Which they did immediately, wheeling in a table, with tablecloth and all, and a serving cart. It was a regular procession that came into my room. I’d had dinner brought to my room before, sometimes to share with Ben, but I’d never had this type of thing. Usually our dinners came on a large tray. I guessed it was different when you were the Good Man.

In the lead, two servants pushed a wheeled table, with white tablecloth. Following them were two servants, one carrying two branched candlesticks with candles—candles?—and the other carrying a tray with plates, glassware and silverware. Following them came two more servants wheeling a multi-tier serving cart, of the kind that has surfaces to keep food cold and surfaces to keep food hot, and which contained more covered trays, platters of fruit and vegetables, tastefully arranged cheese plates and silver trays with dainties than would feed a family of ten for three days. And following those were other, uniformed servants carrying two chairs.

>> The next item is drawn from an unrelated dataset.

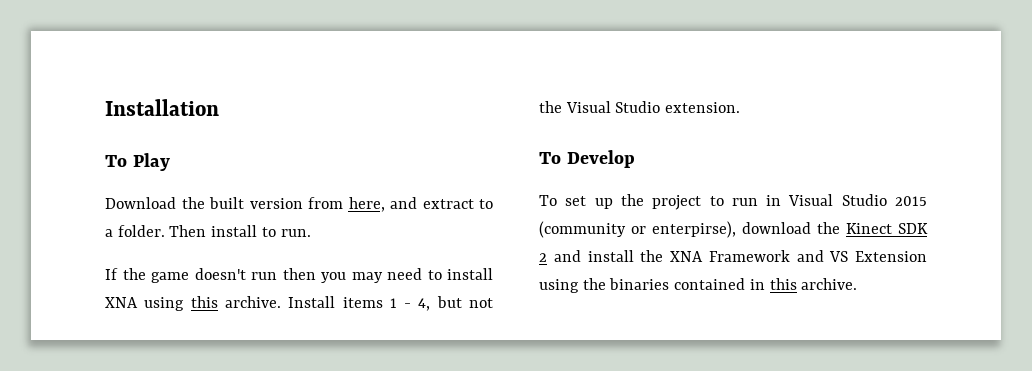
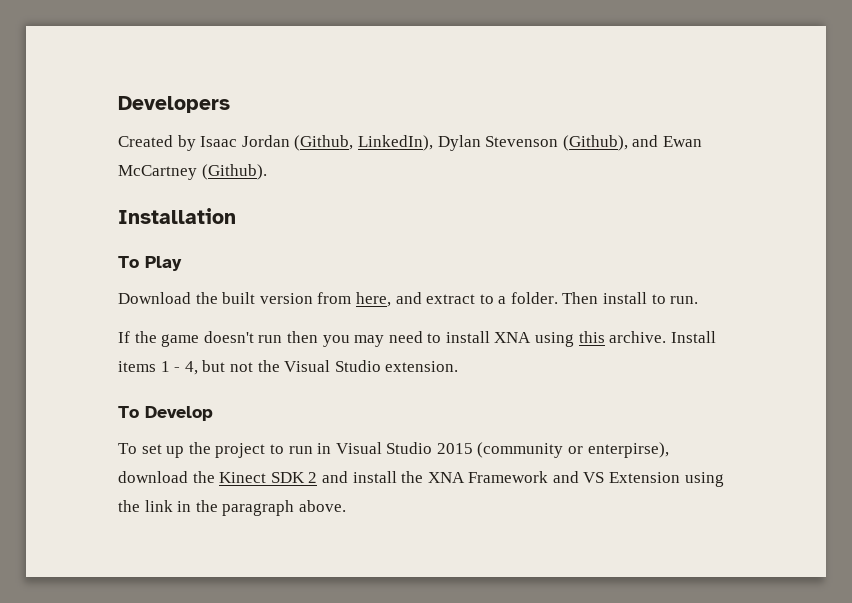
(105, 107) none -> [118,96,230,113] [118,135,702,151] [118,164,267,180] Developers // Created by Isaac Jordan (Github, LinkedIn), Dylan Stevenson (Github), and Ewan McCartney (Github). //
[609,278,858,290] binaries contained in this archive. -> [144,500,346,516] link in the paragraph above.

Before I could blink, the table was set by the window, the candles burning, the lights dimmed—did they think this was a romantic assignation? Had rumors of my misdeeds preceded me? No. It was just that my father probably only had dinner for two in this room when it was an assignation—plates and silverware in place, the serving cart disposed nearby, and a servant disposed behind each chair, waiting to serve us. That wouldn’t do, not if I wanted Nat to talk. And Nat wanted to talk. I could see it in his eyes. And frankly, I needed him to talk, if I was going to stay alive in this brave new world.